Dollar-cost averaging (DCA)

The dollar-cost averaging or the DCA strategy requires recurrent but small investments over a period of time. A certain amount of money is set aside to be invested consistently over several intervals. The key advantage of this process is that traders can boost their profit without actually putting a lot of their holdings at stake by exposing them to market risk.

The trick here is to keep investing the capital you’ve set aside until you reach your goal without getting affected by the market’s moods. You would discover that using the DCA strategy, you’re purchasing crypto assets when the market is high or low. Over time, your investments are smoothened irrespective of how the market performed since you take a more consistent approach. It is helpful to take into consideration the fact that DCA is a long-term strategy and hence, the fees you pay for your crypto assets are much more.
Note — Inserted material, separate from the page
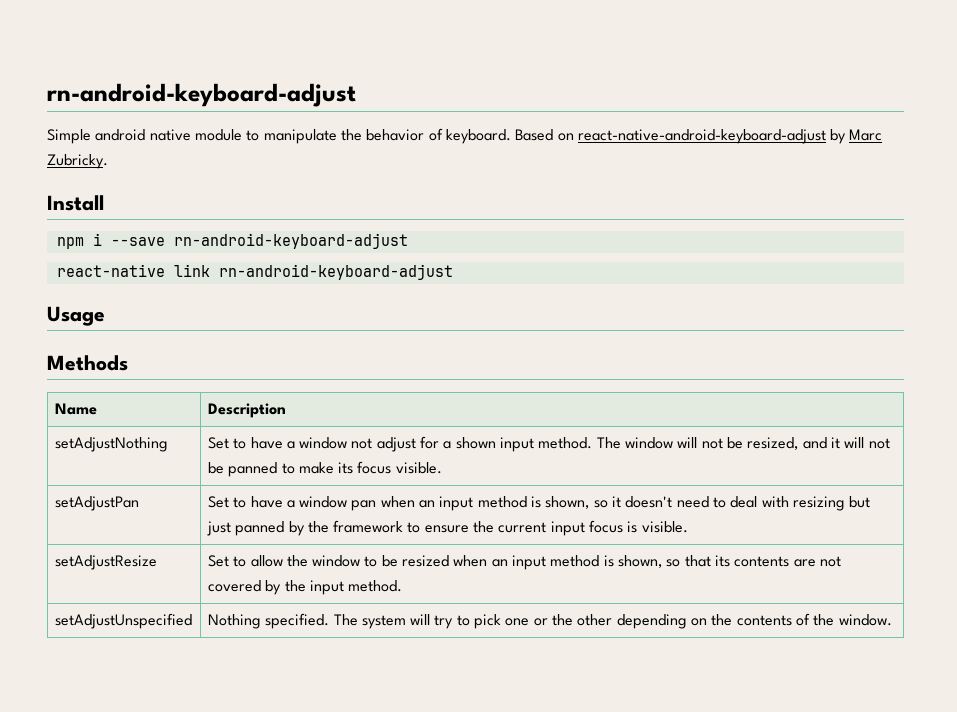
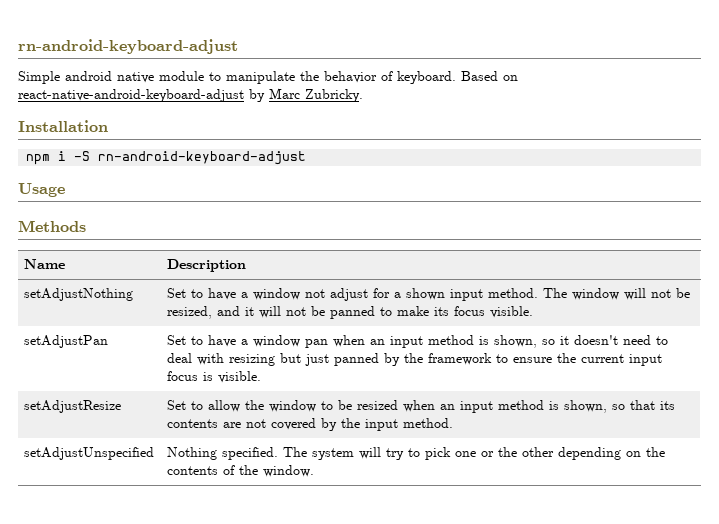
[47,195,104,211] Install -> [18,120,108,132] Installation
[110,233,408,249] [56,264,210,277] --save rn-android-keyboard-adjust // react-native link -> [74,151,91,161] -S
Scalp traders deal with a large volume of trades to be able to earn profit. Basically, the trick is to take advantage of the market’s inefficiencies by carefully studying market patterns and assessing the past performance of the asset and the market. Following this, scalpers decide whether to enter or exit the market during the day. Scalping is generally a trading strategy that whales or large traders use to earn profit for big positions. Also, this strategy tends to bring better results in highly volatile markets.

Range trading

Range trading refers to speculating the broad range of price movements and the range to trade crypto in the short term. Let’s say for instance BTC presently trades at $35000, and you speculate that the price will rise to $40000 within a few weeks. Hence, the expected trade range would be between $35000 and $40000.

Index investing

A cryptocurrency index fund usually has a large portfolio of different cryptocurrencies which is obtained from a pool of investors’ funds. Buying exchange-traded funds (ETFs) like Bitcoin Futures or spot ETFs minimizes the risk associated with investing in single crypto coins.

Swing trading

Swing trading is an experienced player’s strategy that involves using fundamental and technical trading indicators. Traders dabble with the market’s volatile nature for some time such as a week or perhaps a month before taking any action. It is a matter of quick decision-making and execution which can be fairly time-consuming as it involves trading actively.